Ce décalage est d’environ 20 à 30 nanomètres pour les noyaux de cadmium et augmente avec l’augmentation de la teneur en mercure dans le cœur. Ainsi, en incorporant du mercure dans le nanocristal central, la petite taille du nano Krystal peut être maintenue sans sacrifier la luminosité. La petite taille est démontrée dans cette micrographie électronique à transmission et la distribution granulométrique des nanocristaux de mercure, de cadmium, de sélénide, de cadmium en coquille, de sulfure de zinc montrant un diamètre moyen de 3,2 plus ou moins 0,6 nanomètre.
L’utilisation d’un transfert de phase en deux étapes dans l’eau est essentielle pour obtenir une population homogène de nanocristaux qui ne nécessitent pas de tri de taille supplémentaire pour éliminer les grappes et agrège l’exclusion de taille. Le chromatogramme représenté ici confirme que la taille est similaire à celle de la conalbumine. À 75 kilodaltons et après modification avec 750 Dalton amino PEG, la taille est augmentée à seulement 12 nanomètres, similaire à celle d’un anticorps IgG.
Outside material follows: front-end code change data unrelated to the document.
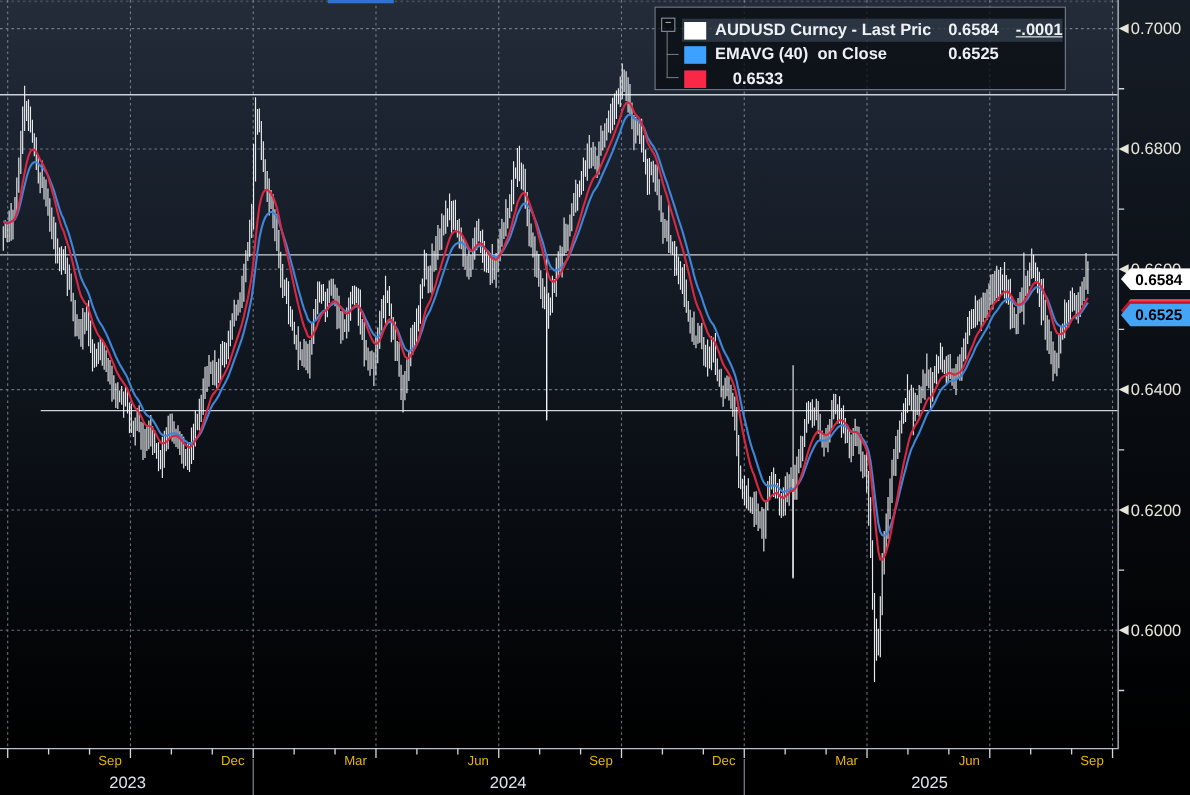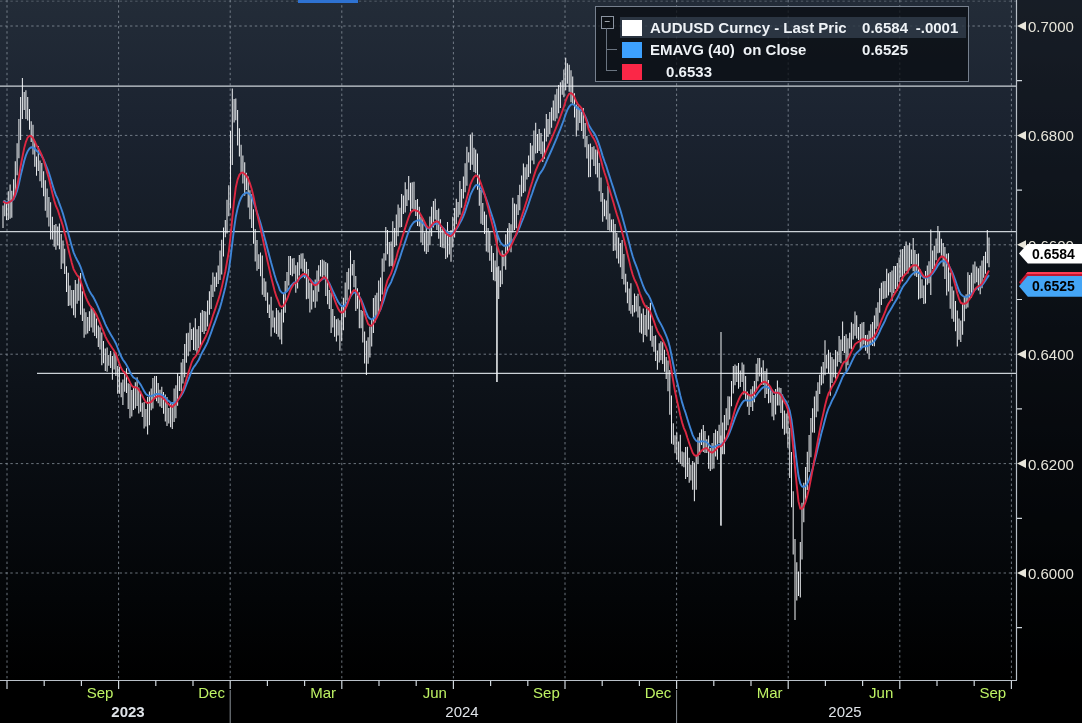--- a/index.html
+++ b/index.html
@@ -1,33 +1,33 @@
 <!DOCTYPE html>
 <html><head>
 <meta charset="utf-8">
 <style>
   html,body{margin:0;padding:0;background:#000;}
   #stage{position:relative;width:1082px;height:723px;overflow:hidden;
          font-family:"Liberation Sans",sans-serif;background:#000;}
   #chart-svg{position:absolute;left:0;top:0;}
   #labels{position:absolute;left:0;top:0;width:862px;height:723px;pointer-events:none;}
   .ylab{position:absolute;width:56px;color:#e7e5da;font-size:15px;letter-spacing:0;}
-  .mlab{position:absolute;width:44px;text-align:center;color:#bef264;font-size:15px;}
+  .mlab{position:absolute;width:44px;text-align:center;color:#eab308;font-size:12px;}
   .yrlab{position:absolute;width:48px;text-align:center;color:#dfe3e8;font-size:15px;}
   .badge{position:absolute;left:1019px;width:63px;color:#000;font-size:14px;font-weight:bold;
          text-align:center;clip-path:polygon(0 50%,14% 0,100% 0,100% 100%,14% 100%);
          padding-left:6px;box-sizing:border-box;}
   #legend{position:absolute;left:595px;top:6px;width:374px;height:76px;
           background:rgba(10,14,19,0.78);border:1px solid #76808e;box-sizing:border-box;}
   .lrow{position:absolute;left:24px;right:2px;height:21px;display:flex;align-items:center;
         color:#eef2f6;font-size:15px;font-weight:bold;}
   .lrow .swatch{width:20px;height:16px;margin:0 8px 0 2px;flex:0 0 auto;}
   .lrow .llabel{flex:1;white-space:pre;overflow:hidden;}
   .lrow .lvalue{width:62px;text-align:right;white-space:pre;}
-  .lrow .lchange{width:58px;text-align:center;white-space:pre;}
+  .lrow .lchange{width:58px;text-align:right;white-space:pre;text-decoration:underline;}
   .row-hl{background:rgba(110,132,158,0.30);}
   #tree-expander{position:absolute;left:5px;top:9px;width:11px;height:11px;border:1px solid #8a93a0;
         color:#cfd6dd;font-size:10px;line-height:9px;text-align:center;background:rgba(0,0,0,0.2);}
   .tree-v{position:absolute;left:10px;top:21px;width:1px;height:43px;background:#6a7480;}
   .tree-h{position:absolute;left:10px;width:11px;height:1px;background:#6a7480;}
 </style>
 </head>
 <body>
 
 <div id="stage">
@@ -80,21 +80,21 @@
     <div id="mlabs">
         <div class="mlab" style="left: 78px; top: 684px;">Sep</div>
         <div class="mlab" style="left: 189.6px; top: 684px;">Dec</div>
         <div class="mlab" style="left: 301.2px; top: 684px;">Mar</div>
         <div class="mlab" style="left: 412.8px; top: 684px;">Jun</div>
         <div class="mlab" style="left: 524.4px; top: 684px;">Sep</div>
         <div class="mlab" style="left: 636px; top: 684px;">Dec</div>
         <div class="mlab" style="left: 747.6px; top: 684px;">Mar</div>
         <div class="mlab" style="left: 859.2px; top: 684px;">Jun</div>
         <div class="mlab" style="left: 970.8px; top: 684px;">Sep</div>
-        <div class="yrlab" style="left: 104px; top: 703px; font-weight: bold;">2023</div>
+        <div class="yrlab" style="left: 92px; top: 703px;">2023</div>
         <div class="yrlab" style="left: 438px; top: 703px;">2024</div>
         <div class="yrlab" style="left: 821px; top: 703px;">2025</div>
       </div>
     <div id="badge-ema21" class="badge" style="background: rgb(192, 21, 48); height: 21px; line-height: 21px; border-top: 2px solid rgb(255, 59, 85); box-sizing: border-box; top: 271.825px; z-index: 3;">0.6533</div>
     <div id="badge-ema30" class="badge" style="background: rgb(68, 165, 246); height: 21px; line-height: 21px; top: 275.825px; z-index: 4;">0.6525</div>
     <div id="badge-last" class="badge" style="background: rgb(255, 255, 255); height: 20px; line-height: 20px; top: 243.552px; z-index: 5;">0.6584</div>
   </div>
 
   <div id="legend">
     <div id="tree-expander">−</div>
La modification du PEG neutralise la charge de surface, comme le confirme l’expérience d’électrophorèse sur gel aros décrite ici, le puits est marqué d’une flèche et les polarités des électrodes sont indiquées à droite, montrant qu’avant la conjugaison, les nanocristaux migrent sous forme de particules oniques et que les nanocristaux pégylés sont électrostatiquement neutres. Voici une micrographie d’épifluorescence de ces nanocristaux déposés sur une lamelle de verre et excités par une lumière visible de 545 nanomètres. Ces nanocristaux sont facilement observés au niveau de la molécule unique à 30 images par seconde avec une caméra CCD multiplicatrice d’électrons.
Ce graphique montre que le nombre de particules fluorescentes observées dans chaque image fluctue au cours du temps avec une excitation continue. Cela est dû à une combinaison de clignement des yeux et de photodégradation. Le clignement des yeux domine pendant les sept premières minutes avant que la photodégradation oxydative ne devienne lentement apparente.
Après avoir regardé cette vidéo, vous devriez avoir une bonne compréhension de la synthèse chimique de points quantiques, de leur transfert dans des tampons aqueux et de leur modification pour des applications de bioimagerie. N’oubliez pas que travailler avec des réactifs contenant du cadium et du mercure peut être extrêmement dangereux, et que des précautions supplémentaires doivent être prises pour éviter l’exposition personnelle.
View the full transcript and gain access to thousands of scientific videos
Cet article décrit la préparation de quantum dots colloïdales optimisées pour l'imagerie par fluorescence à molécule unique. Ces nanoparticules sont conçues pour avoir une taille hydrodynamique minimisée, une luminosité accrue et une stabilité contre la photodégradation.
Compact quantum dots enable prolonged single-molecule imaging in crowded biological environments by combining high photostability with minimized hydrodynamic size. This addresses a key limitation in biophysics and cellular signaling studies where conventional labels either photobleach rapidly or perturb native molecular behavior due to size. The technology supports target validation and mechanistic de-risking by allowing direct observation of biomolecular dynamics under near-physiological conditions.
The method fits within the discovery continuum from target engagement screening to mechanistic follow-up, particularly for validating targets in complex cellular contexts where size and photostability are critical.